ARC KP-neurons regulate GnRH pulsatility, and are regarded as the ‘GnRH pulse generator’ (17). ARC KP-neurons innervate GnRH neurons at their distal dendrons in the median eminence of the hypothalamus and release KP (13). The activity of KP-neurons is episodic as indicated by studies measuring multiple unit activity (MUA) near ARC KP-neurons in goats (18, 19) and rats (20), as well as calcium activity in ARC KP-neurons in female mice (21). KP is the main output signal of ARC KNDy neurons to induce pulsatile GnRH, and in turn LH, secretion (22). Optogenetic studies reveal that activation of channel rhodopsin expressing ARC KP-neurons, induces pulsatile LH secretion in Kiss1-Cre mice; whereas inhibition of ARC KP-neurons suppresses pulsatile LH secretion (both frequency and amplitude) (22, 23). Indeed, global knockout of the Kiss1 gene (Kiss1^-/-) in ovariectomised female rats leads to complete loss of LH pulses (17, 24) and specifically, knock out of greater than 90% of ARC Kiss1-neurons results in marked suppression of LH pulses (17). Interestingly, rescuing a minimum of 20% of KNDy neurons is sufficient to restore pulsatile LH secretion (17). Collectively, these data suggest that ARC KP-neurons act as the intrinsic GnRH pulse generator and that there is redundancy in the number of ARC KP-neurons needed to maintain GnRH pulsatility.

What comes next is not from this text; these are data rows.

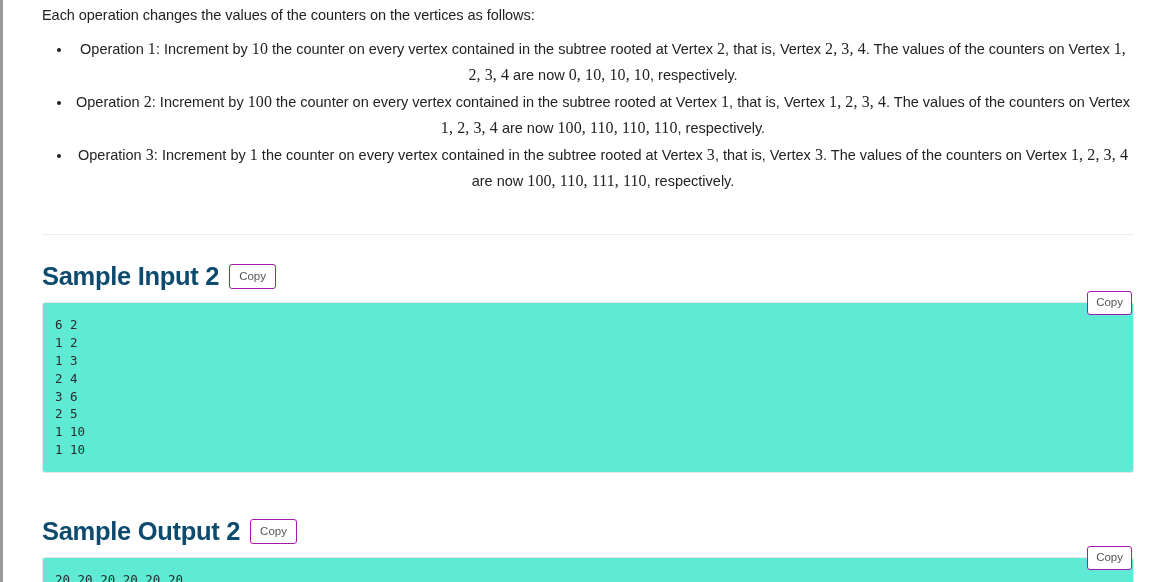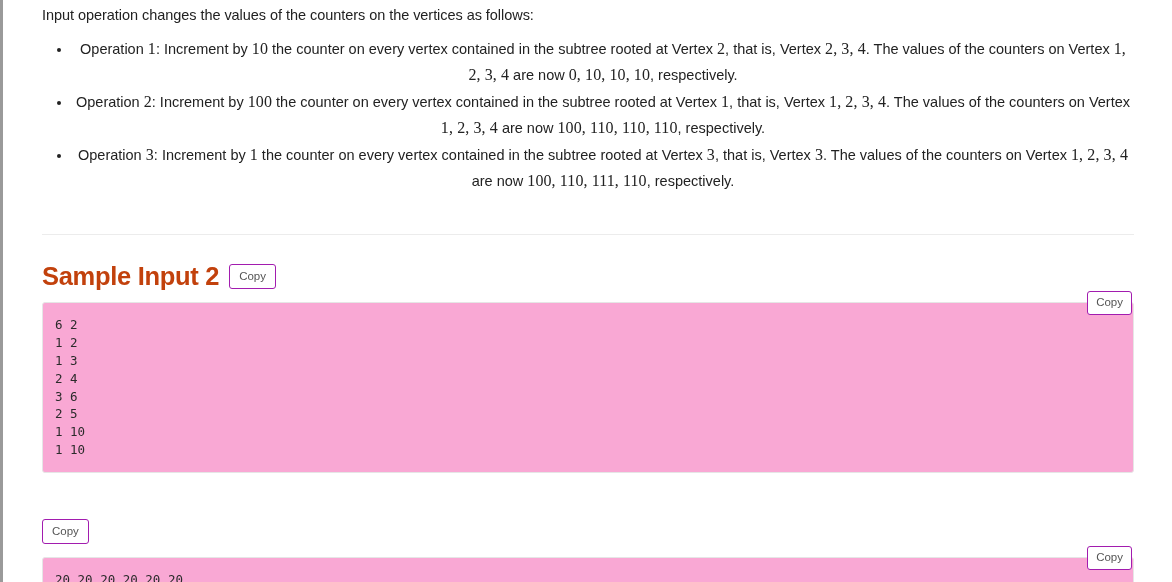"Input operation changes the values" p.intro { text: Input -> Each }
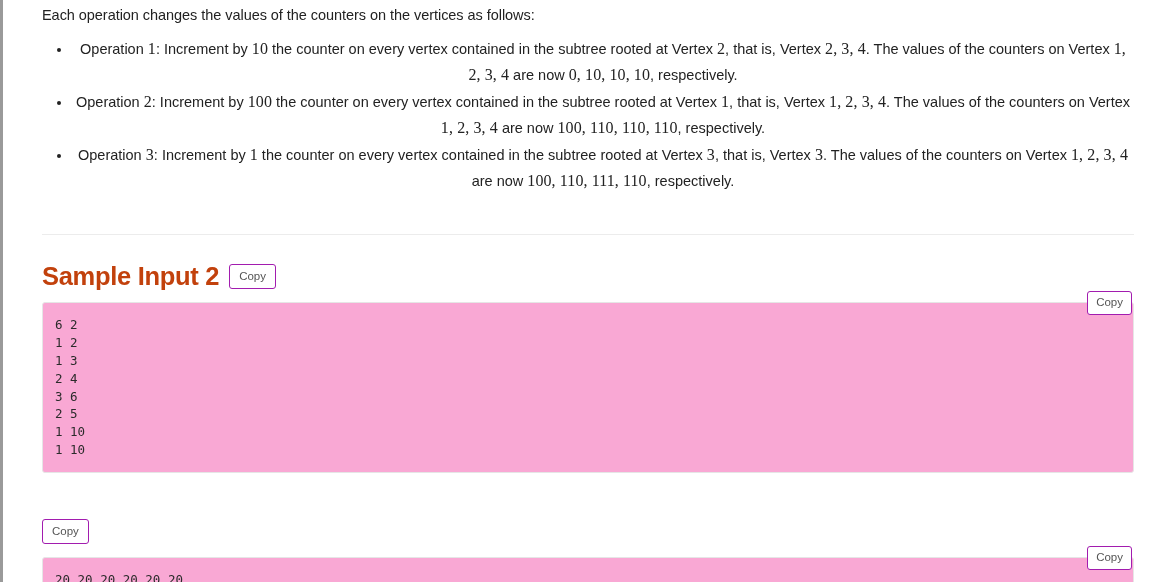"Sample Input 2" h3.section-title { color: #c2410c -> #0c4a6e }
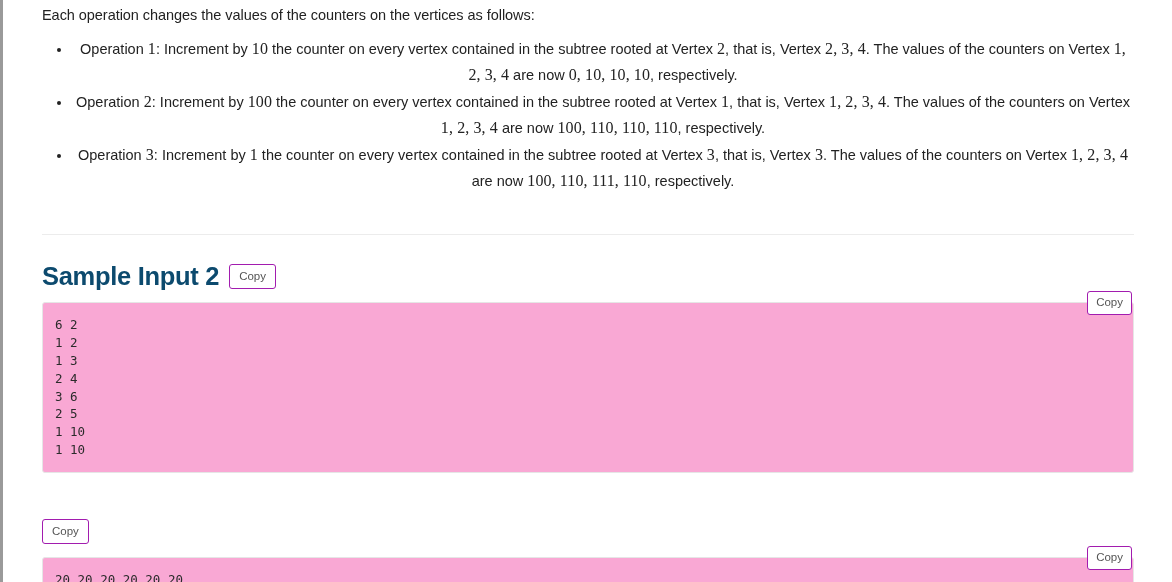"6 2" pre.sample { background: #f9a8d4 -> #5eead4 }
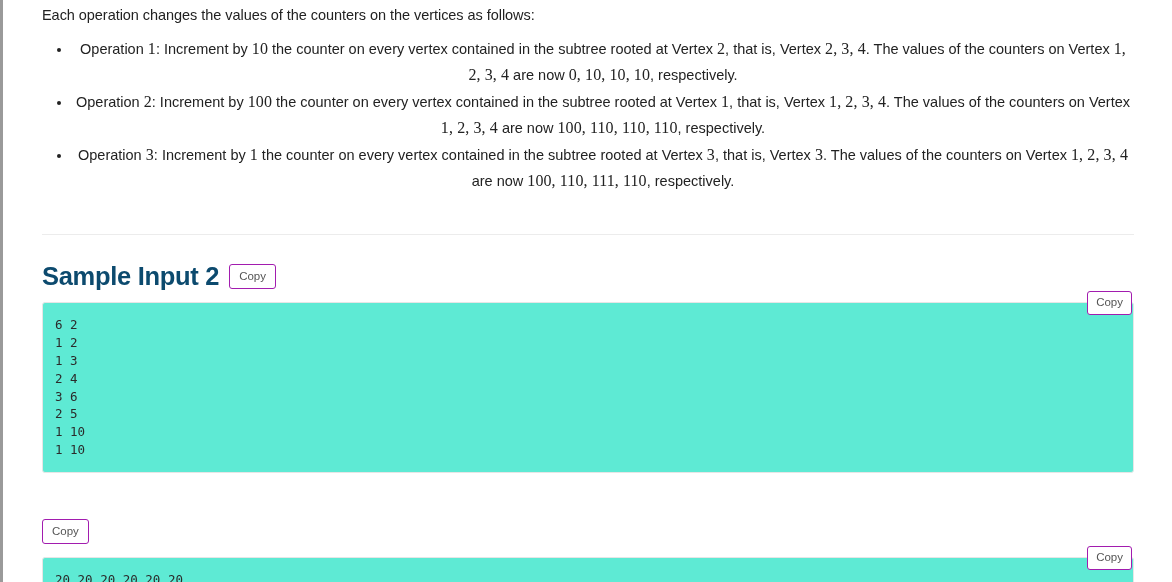"Sample Output 2" h3.section-title { html: none -> <h3>Sample Output 2</h3> }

Kisspeptin neurons in RP3V expressing ERα are present across mammalian species and induce an LH surge through E2-mediated positive-feedback (26, 47). Elevated E2 levels can initiate a pre-ovulatory LH surge across all studied mammalian species (48), however the mechanism downstream of this signal varies between species, with the hypothalamus identified as the site of primary action in rodents and sheep, whereas the pituitary is of higher relative importance in primates (49). More recently, neural progesterone (P4) has been identified as a key player in the generation of LH surges downstream of E2 signalling pathway (50, 51). Total P4 receptor knockout studies saw the absence of an LH surge, and reduced c-Fos (a marker of neuronal activation) in RP3V KP-neurons. Reintroduction of P4 receptors solely in the AVPV re-established the LH surge (50, 51). In vitro studies highlighted that P4 also augments kisspeptin expression and release from RP3V KP-neurons neurons in conjunction with E2 (52). Together, astrocytes local to the AVPV seem to be the source of the P4, induced by E2-moderated positive-feedback (53). Pre-ovulatory levels of E2 upregulate Kiss1 expression via histone acetylation in the Kiss1 promoter region (11), with preoptic/AVPV Kiss1 neurons being fundamental to the generation of a pre-ovulatory LH surge in rodents (54).

Further to relaying positive steroidal feedback to GnRH neurons, RP3V KP-neurons also act as an integrative hub for neural afferents involved in ovulation (55). LH surges in mice occur consistently at midday of the proestrus stage of their oestrous cycle (56) suggesting that importance of circadian rhythm to the LH surge. Neurotracing studies reveal that the suprachiasmatic nucleus (SCN) provides an afferent input to RP3V KP-neurons neurons through vasopressin (57). Unilateral lesion studies in the SCN reveal that Kiss1 mRNA expression in RP3V KP-neurons neurons are regulated by an oscillator in the dorsomedial SCN (58). As such the dorsomedial SCN regulates GnRH activity during ovulation through upregulating expression of kisspeptin in RP3V KP-neurons neurons. Whether there is circadian control over ovulation in humans remains unclear (59, 60) although it seems possible given that shift workers are at risk of reduced fertility and irregular menstrual cycles (61, 62). However, any effects of shift work on menstrual cycles could also be due to high-stress conditions, which as previously described inhibit activity of KP-neurons.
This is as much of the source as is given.